The hole transport layer can function to smooth the transport of holes. The hole-transporting substance is a substance capable of receiving holes from the anode or the hole-injecting layer and transferring the holes to the light-emitting layer, and a substance having a large mobility to the holes is suitable. For example, the hole-transporting substance includes, but is not limited to, an arylamine compound, a carbazole compound, a conductive polymer, and a block copolymer having both a conjugated portion and a non-conjugated portion. Specifically, the hole transport layer may be formed using a carbazole-based compound substituted with an arylamine group, but is not limited thereto.

A hole buffer layer may be further provided between the hole injection layer and the hole transport layer, and may include a hole injection or transport material known in the art.

An electron blocking layer may be disposed between the hole transport layer and the light emitting layer. The electron blocking layer may be formed using the above-described compound or a material known in the art.

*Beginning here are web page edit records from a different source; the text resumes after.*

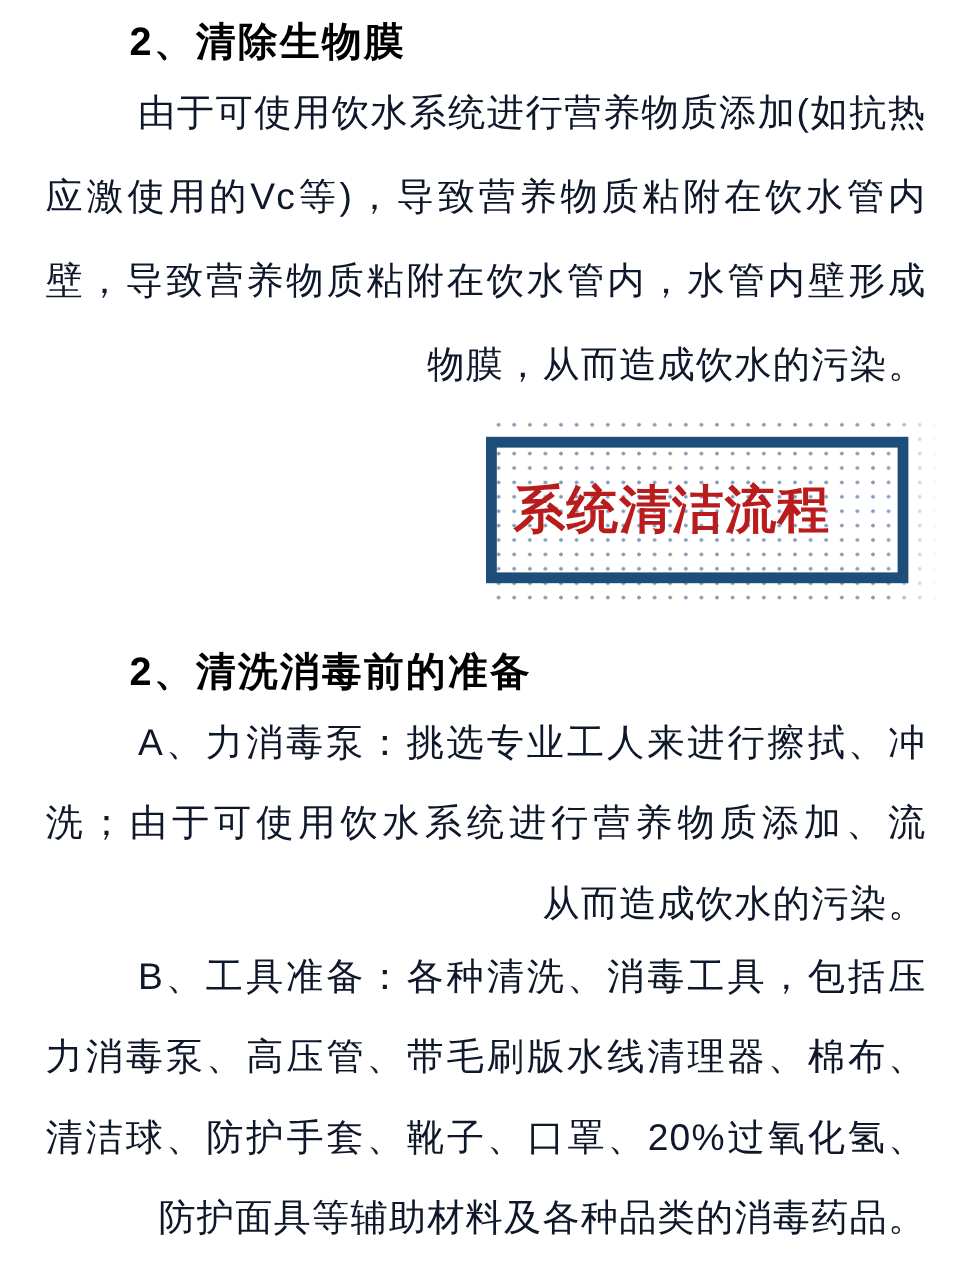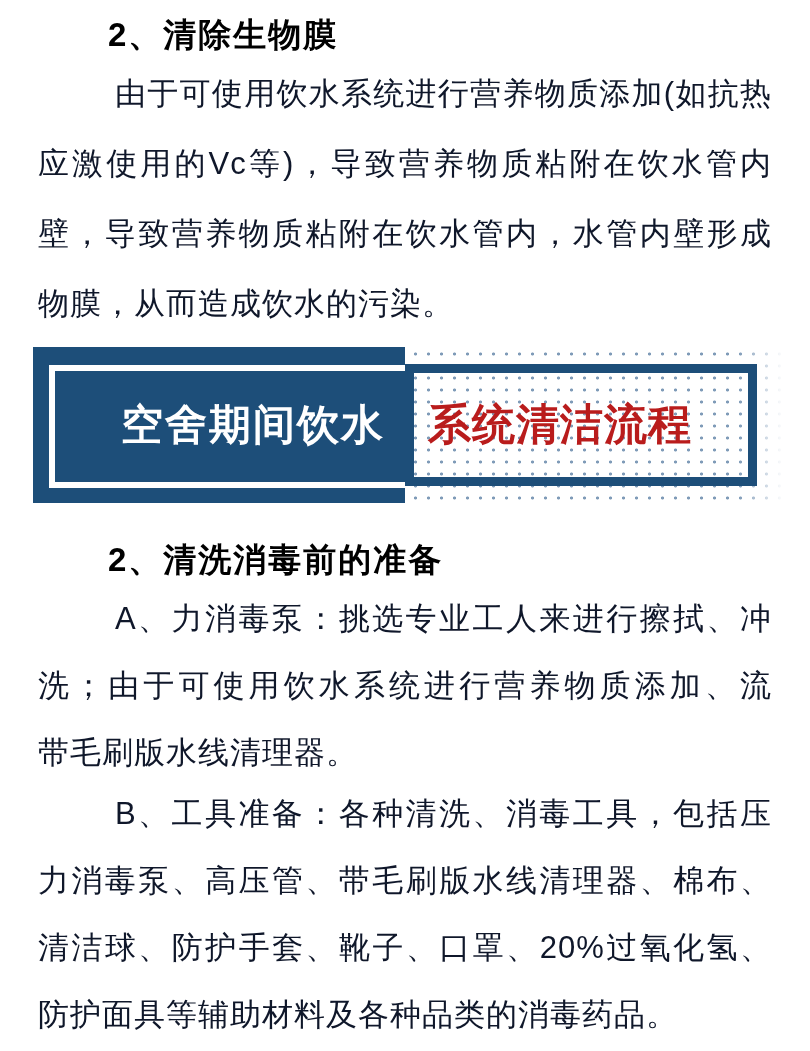"物膜，从而造成饮水的污染。" .para .ln { text-align: none -> right }
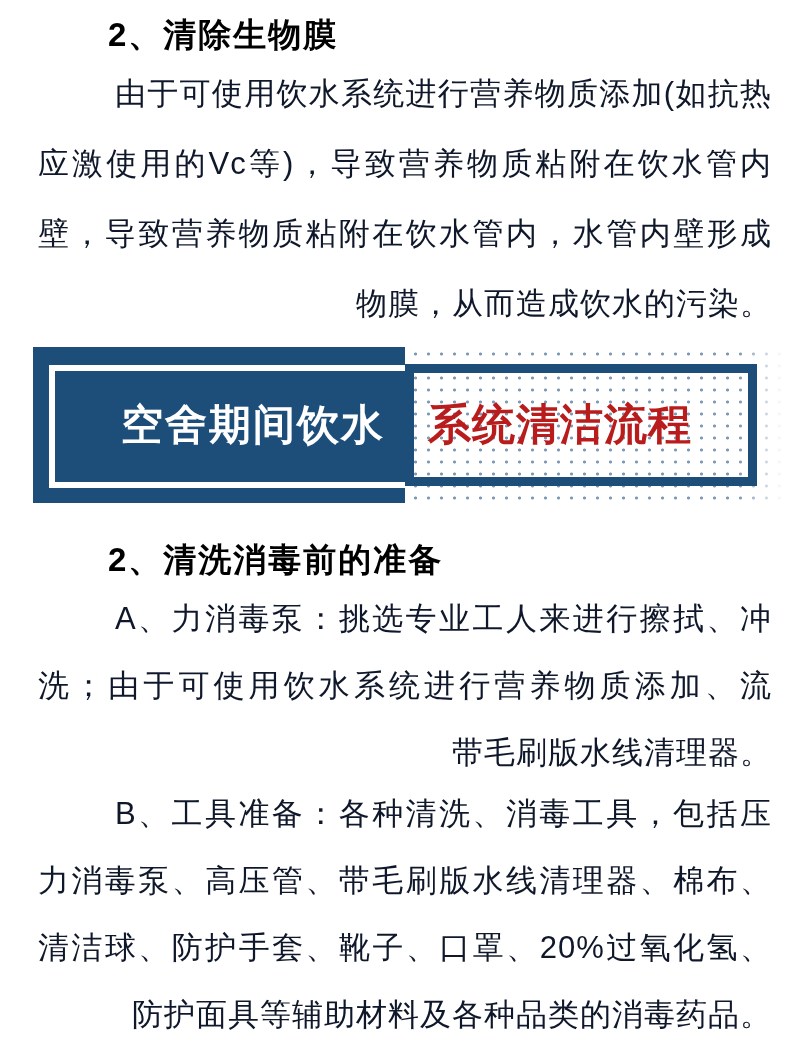"空舍期间饮水" div.banner-left { html: <div> <div></div> <div></div> <div>空舍期间饮水</div> </div> -> none }
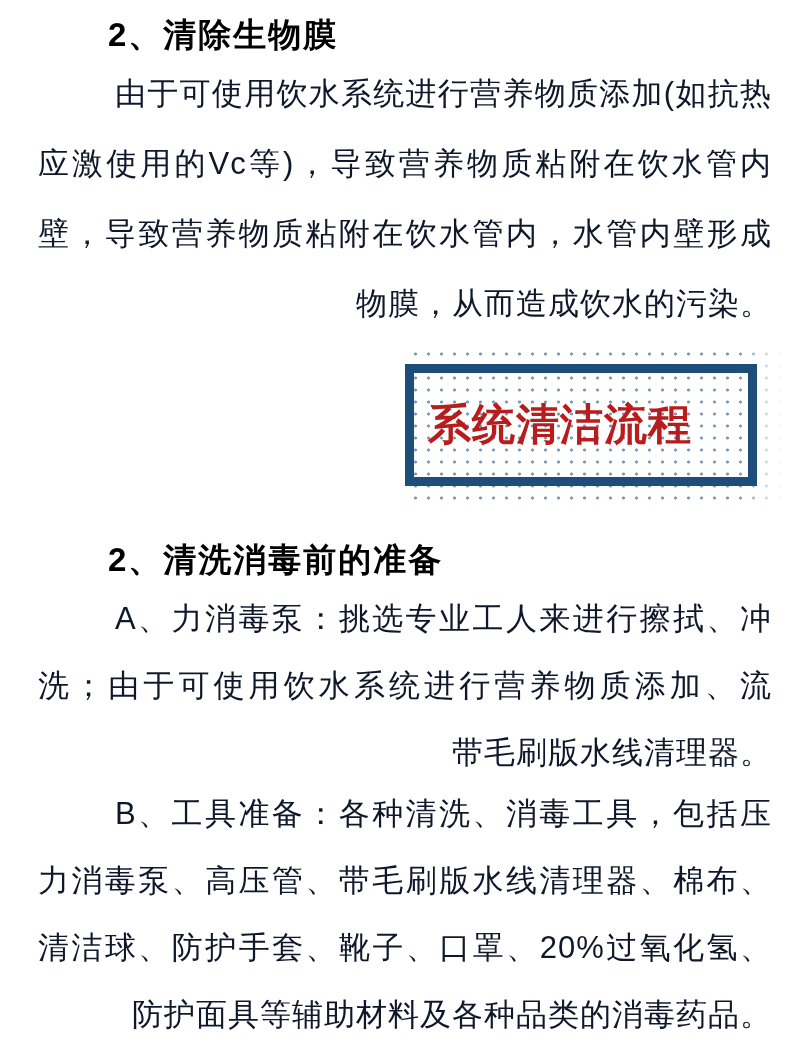"带毛刷版水线清理器。" span.ln { text: 带毛刷版水线清理器 -> 从而造成饮水的污染 }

The light-emitting layer may emit red, green, or blue light, and may be made of a phosphorescent material or a fluorescent material. The light-emitting material is capable of being transported from the hole transport layerAnd an electron transport layer which receives holes and electrons, respectively, and combines them to emit light in the visible light region, and is preferably a substance having high quantum efficiency for fluorescence or phosphorescence. For example, the above-mentioned luminescent material may be 8-hydroxy-quinoline aluminum complex (Alq ₃ ) The method comprises the steps of carrying out a first treatment on the surface of the Carbazole-based compounds; dimeric styryl (dimerized styryl) compounds; BAlq; 10-hydroxybenzoquinoline-metal compounds; benzo (E) benzo (EAzole, benzothiazole, and benzimidazole compounds; poly (p-phenylene vinylene) (PPV) based polymers; spiro (spiro) compounds; polyfluorene; rubrene, etc., but is not limited thereto.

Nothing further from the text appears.